New Gallery, Royal West of England Academy 2003

Robert Hurdle: Meetings with Trees

For this exhibition Robert Hurdle has selected one recurring, but not especially dominant theme from his work. 'Meeting with Trees' encourages us to examine the exceptional commitment and concentration of his work, together with its development over a long period.

Born in 1918, he studied at Richmond Art School before six years of military service. After the war he attended Camberwell School of Art and Crafts, where he was taught by William Coldstream, a leading member of the so-called Euston Road School. The artists of this informal group were conscious of the growing anienation of art from the general public. They saw realism and the measured and objective appraisal of the subject as the only valid way forward. Trees at Marshfield, 1960, is the earliest painting in the exhibition and it still retains the orange measurement marks - hallmarks of the quiet and determined observation of so many artists of the Euston Road School. The marks are still discernible in Larch Wood, Gold, 1961, the earliest of what might be called Hurdle's plantation paintings, although not all are of plantation woodland. The artist was now concentrating increasingly on the immediacy of his response and especially on the movement of light and the vitality of its various effects within these distinctive woodlands. He recorded not only what he saw, but also what he felt.

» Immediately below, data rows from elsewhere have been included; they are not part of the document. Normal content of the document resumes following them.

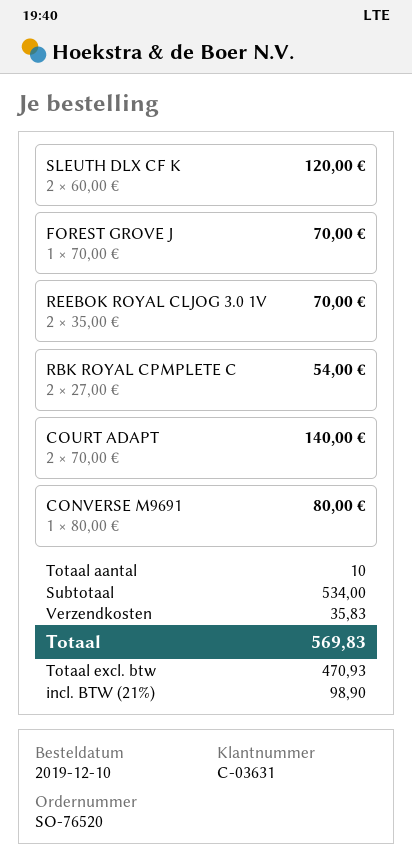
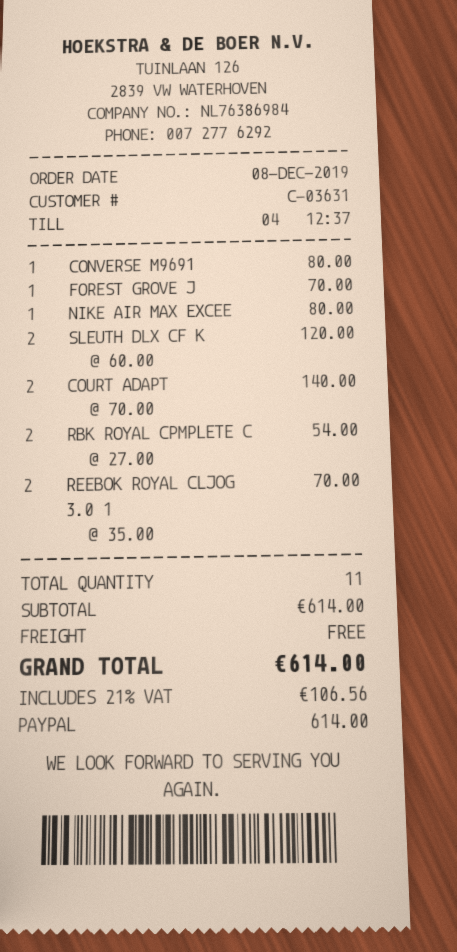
order date: 2019-12-10 -> 2019-12-08
NIKE AIR MAX EXCEE: none -> 1 x 80.00 = 80.00
total quantity: 10 -> 11
subtotal: 534.00 -> 614.00
shipping: 35.83 -> 0.00
tax: 21% = 98.90 -> 21% = 106.56
total: 569.83 -> 614.00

These vigorous earlier works were painted entirely on the spot. Soft Wood, 1976, Green Plantation, 1982, and Ash Grove, Dyrham, 1982, mark a sharp change of technique and approach. They introduce us to the many smaller paintings of the last ten years or so. All were painted in the studio, where he applies varying solutions of oil paint by differing methods to a horizontal canvas. On site, in the open air, it is the subject that asserts itself. In the studio the picture itself - painterly and pictorial concerns - predominate. And so these later works can enjoy a more reflective approach. The rhythms of lines, the balance of colours and the atmosphere of calm seclusion become some of the more obvious concerns. There is no change, however, to that rare combination of seriousness of purpose and gentle optimism, nor in Robert Hurdle's constant delight in the process of painting and in the concentrated observation of our landscape.

The later works are signed with a seal made for the artist in Hong Kong in 1976. The seal is a reflection of Robert Hurdle's passion for (OR response to) oriental ceramics and for the meditative character of much oriental art.